Data records —

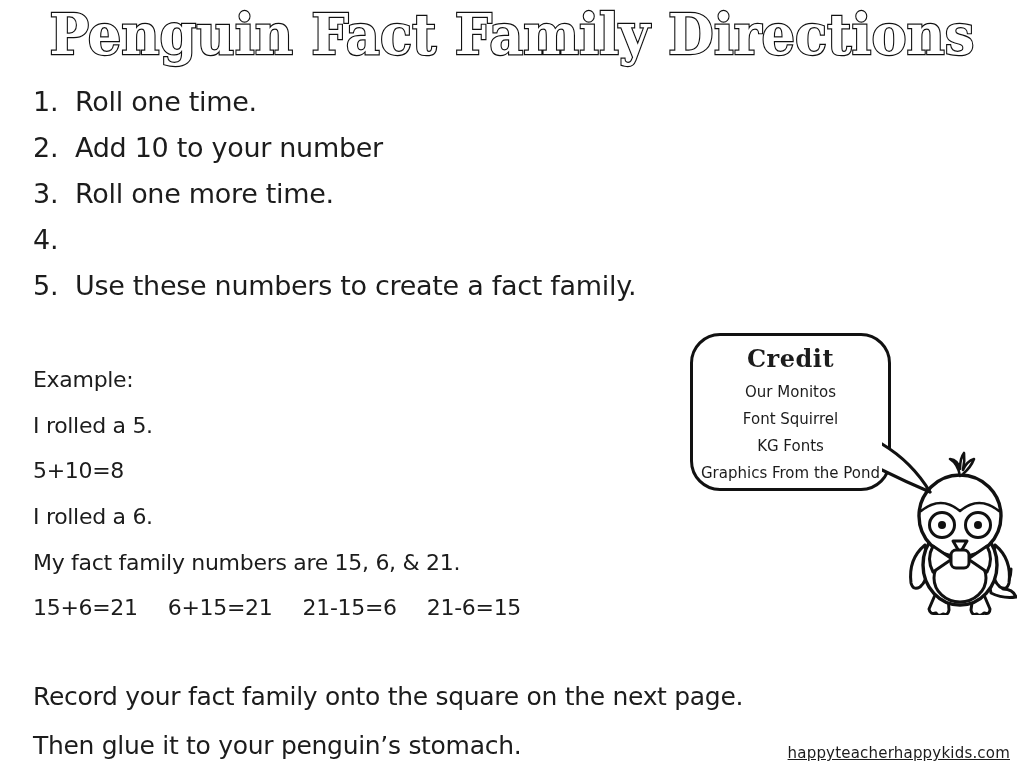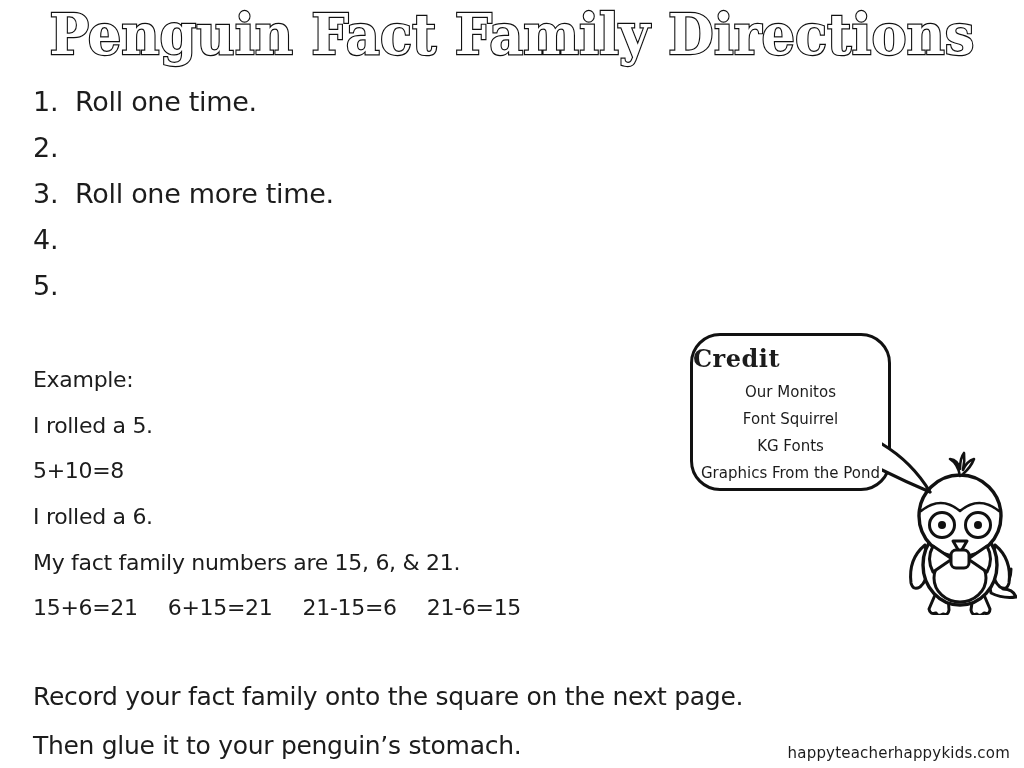--- a/index.html
+++ b/index.html
@@ -132,6 +132,7 @@
     </div>
     <div class="dir-row">
       <span class="dir-num">2.</span>
+      <span class="dir-text">Add 10 to your number</span>
     </div>
     <div class="dir-row">
       <span class="dir-num">3.</span>

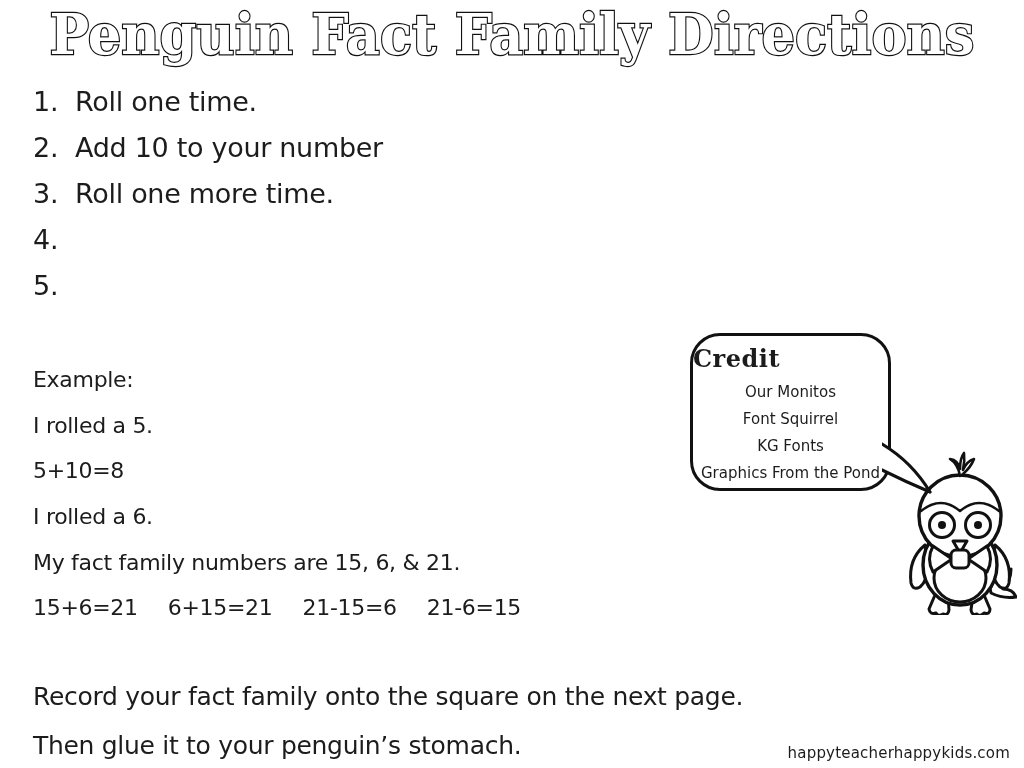--- a/index.html
+++ b/index.html
@@ -143,6 +143,7 @@
     </div>
     <div class="dir-row">
       <span class="dir-num">5.</span>
+      <span class="dir-text">Use these numbers to create a fact family.</span>
     </div>
   </div>
 

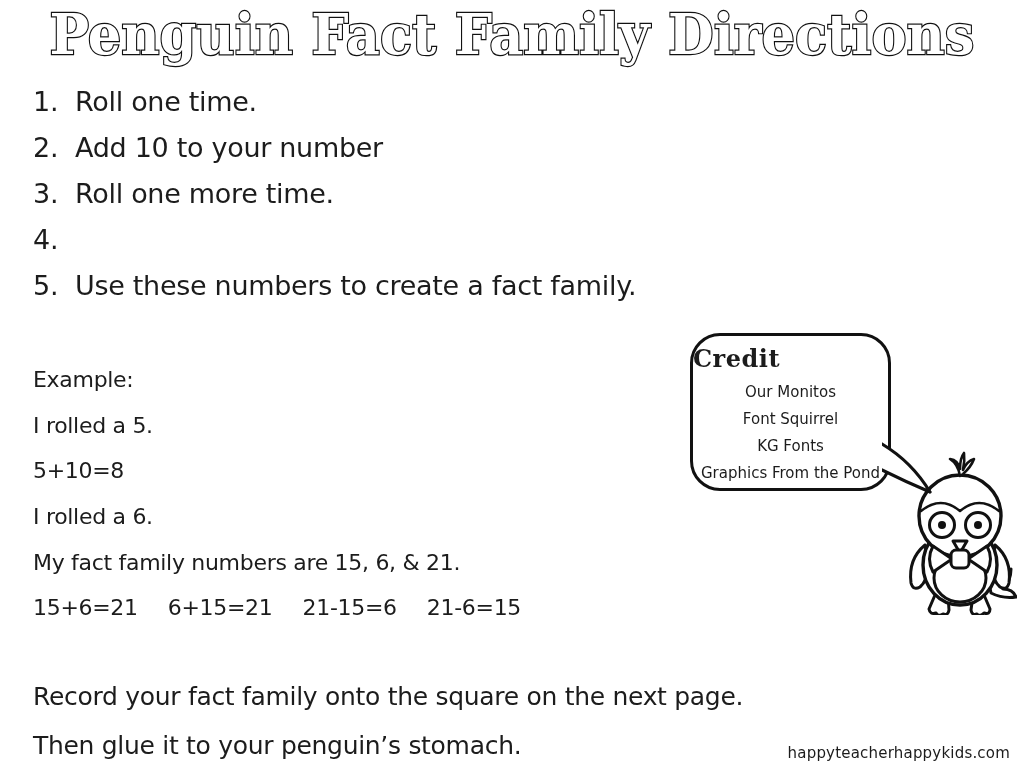--- a/index.html
+++ b/index.html
@@ -83,6 +83,7 @@
     background: #ffffff;
     border: 3.5px solid #111;
     border-radius: 30px;
+    text-align: center;
     padding-top: 8px;
     z-index: 2;
   }

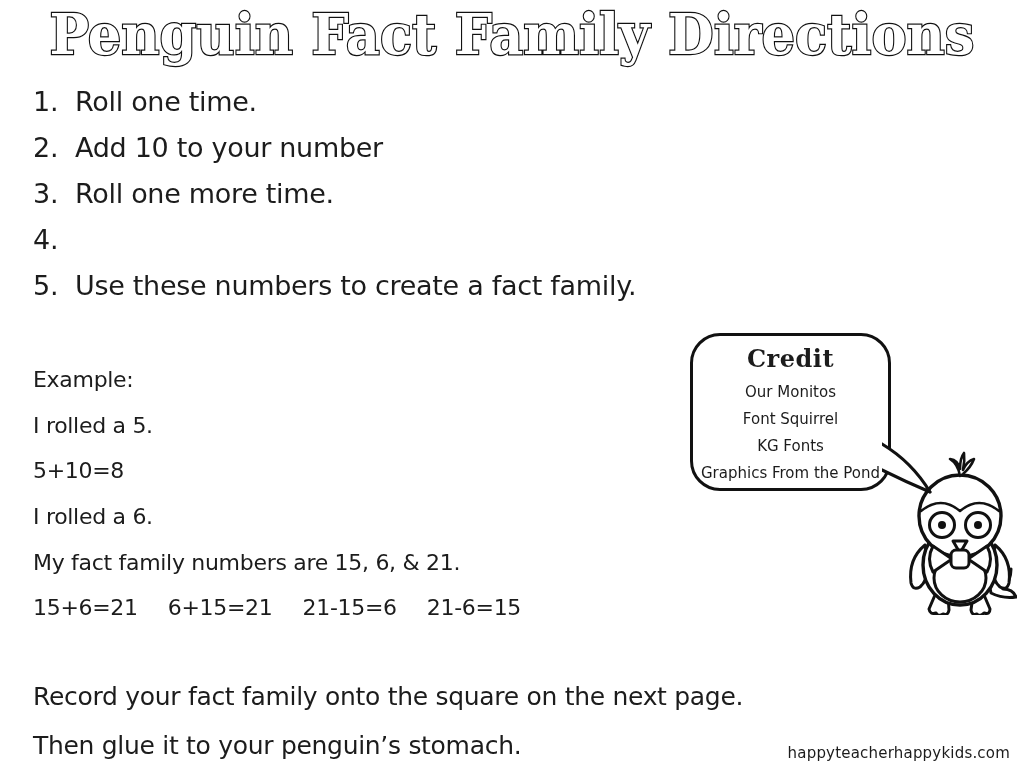--- a/index.html
+++ b/index.html
@@ -73,6 +73,7 @@
     right: 14px; bottom: 6px;
     font-size: 15px;
     letter-spacing: 0.2px;
+    text-decoration: underline;
   }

Work instructions — Reproduce each line of the records exactly and exclude any images.

Your response —
--- a/index.html
+++ b/index.html
@@ -132,6 +132,7 @@
     </div>
     <div class="dir-row">
       <span class="dir-num">2.</span>
+      <span class="dir-text">Add 10 to your number</span>
     </div>
     <div class="dir-row">
       <span class="dir-num">3.</span>

--- a/index.html
+++ b/index.html
@@ -143,6 +143,7 @@
     </div>
     <div class="dir-row">
       <span class="dir-num">5.</span>
+      <span class="dir-text">Use these numbers to create a fact family.</span>
     </div>
   </div>
 

--- a/index.html
+++ b/index.html
@@ -83,6 +83,7 @@
     background: #ffffff;
     border: 3.5px solid #111;
     border-radius: 30px;
+    text-align: center;
     padding-top: 8px;
     z-index: 2;
   }

--- a/index.html
+++ b/index.html
@@ -73,6 +73,7 @@
     right: 14px; bottom: 6px;
     font-size: 15px;
     letter-spacing: 0.2px;
+    text-decoration: underline;
   }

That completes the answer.